= Koahnic Broadcast Corporation =

Non-profit organisation in the USA

Koahnic Broadcast Corporation (KBC) is a nonprofit media center that provides Native radio programming through Alaska Native governance and operation. KBC’s radio programming consists of National Native News, Native America Calling, and Indigefi, some of which can be heard nationally through their Native Voice One service. KBC also owns and operates KNBA (90.3 FM) located in Anchorage, Alaska, the first Native radio station in an urban market, and Rising Indigenous Voices Radio (RIVR), an internet radio station streaming modern Native music.

==Background==
Cook Inlet Region, Inc., a corporation created under the 1971 Alaska Native Claims Settlement Act, was instrumental in developing KBC. KBC was founded in 1996 and is located in Anchorage, Alaska, with a satellite office in Albuquerque, N.M. The word "koahnic" is of Athabascan origin and was chosen for the name of the corporation due to its meaning "live air." KBC is funded in part by the Corporation for Public Broadcasting. On June 28, 2010, KBC aired its first international broadcast broadcasting the 11th Inuit Circumpolar Council's General Assembly from Greenland to North America.

==Mission statement==
The primary mission of KBC is to bring Native voices to Alaska and the nation with its core purpose being to broadcast the Native voice.

==Programming==
- National Native News (NNN) is a radio show which airs news relating to Native issues on 137 radio stations. This show began in 1987 with a distribution to 30 stations and is the “only daily news and information program produced from a Native perspective”. NNN is a five-minute program that is distributed by Native Voice One (NV1). This show is produced in Albuquerque.
- Native America Calling (NAC) is a live radio show that allows listeners to call in and discuss issues that are relevant to Native communities. NAC is distributed via Native Voice One (NV1) to 52 stations and on the internet.
- Indigefi is a radio show that features Native music. Indigefi is produced by KBC, hosted by Alexis Sallee, and distributed by Native Voice One (NV1).
- Stories of our People is a radio show that is edited from 50 hours of taped interviews and narratives told by Native Americans.
- Native Word of the Day is a radio program that delivers a Native American word of the day.
- UnderCurrents was a culturally diverse, freeform daily music mix heard on 203 stations and the internet. UnderCurrents was independently produced by Gregg McVicar (Tlingit) of RadioCamp, LLC and was distributed by Native Voice One (NV1). McVicar retired from the syndicated show in 2023.
- Gae:no' is a weekly one-hour program devoted to traditional Native American music, with a focus on Iroquois music. It is hosted by Brett Maybee. From 2010 to 2021, the program was a local program on NV1 affiliate WGWE, before the Seneca Nation of Indians shut that station down. In 2023, Maybee took over the Undercurrents time slot and revamped it as The Mainstream.

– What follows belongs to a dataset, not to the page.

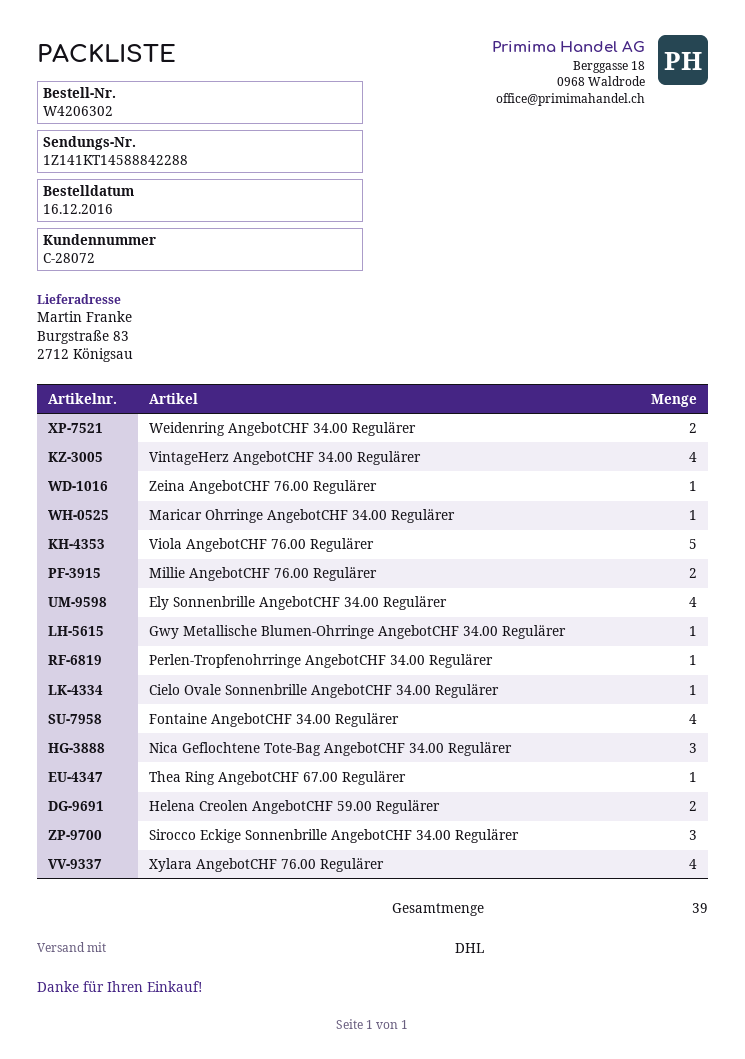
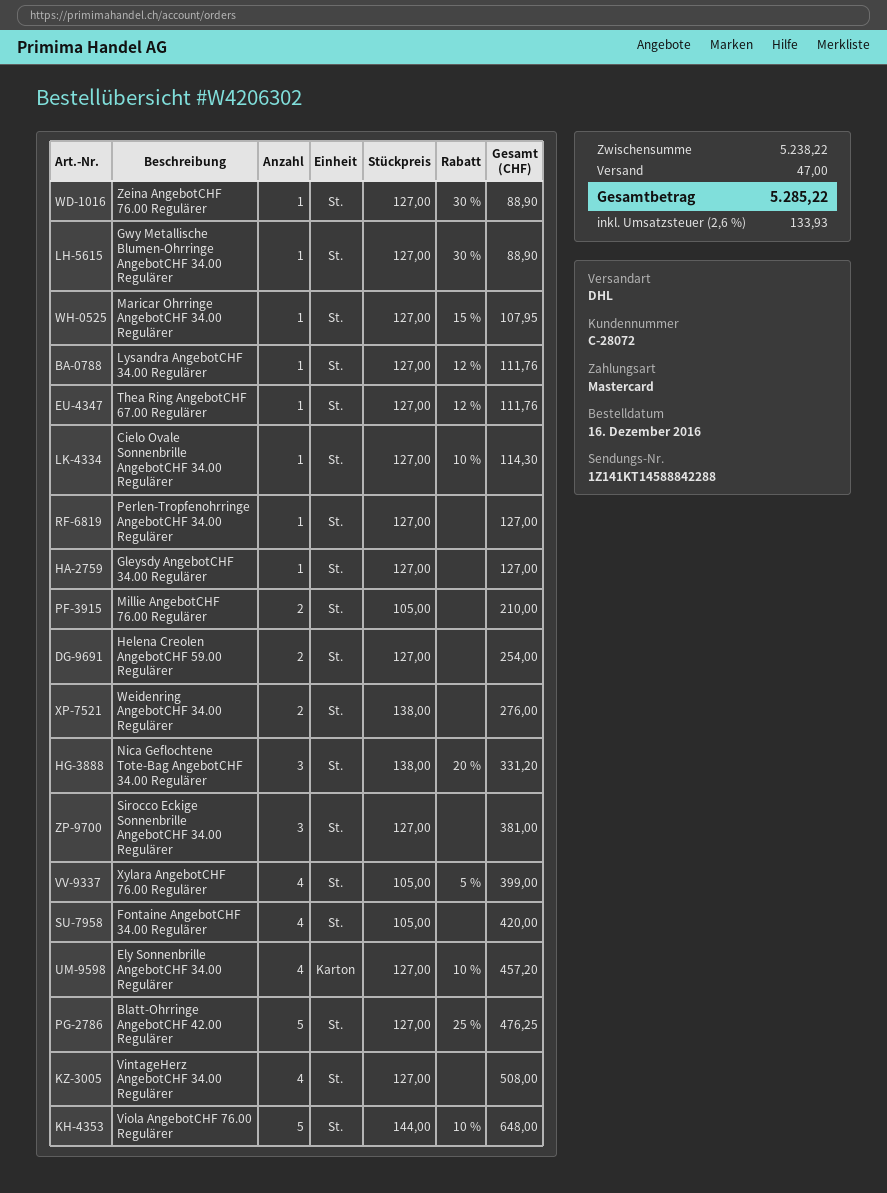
Lysandra AngebotCHF 34.00 Regulärer: none -> 1
Gleysdy AngebotCHF 34.00 Regulärer: none -> 1
Blatt-Ohrringe AngebotCHF 42.00 Regulärer: none -> 5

==National Training Center==
KBC's National Training Center, once known as the Indigenous Broadcast Center and founded in 1992, provided training opportunities for Alaska Natives and Native Americans interested in a broadcasting career, on-site workshops, The Alaska Native Youth Media Institute since 1992, and an internship program.

== Native Voice One ==
Native Voice One, better known as NV1, is Koahnic's operation distributing radio programming from producers to broadcast stations. It also distributes radio programming directly to listeners via the Internet.

Circa 2000, the service that distributed Native American programming to radio stations via the Public Radio Satellite System was called AIROS. Koahnic relied on AIROS to distribute several of its programs. In 2005, Indian Country Today described AIROS as primarily a distributor and Koahnic primarily a program content provider. Then Koahnic won the contract to use the satellite network, and renamed the service Native Voice One. Koahnic took over the service on July 1, 2006. In 2014, the Smithsonian Institution listed two organizations as operating Native American networks via satellite: Native Voice One and Satélite Radio Bilingüe. The latter serves Spanish language radio listeners in the United States, some of which are Native American.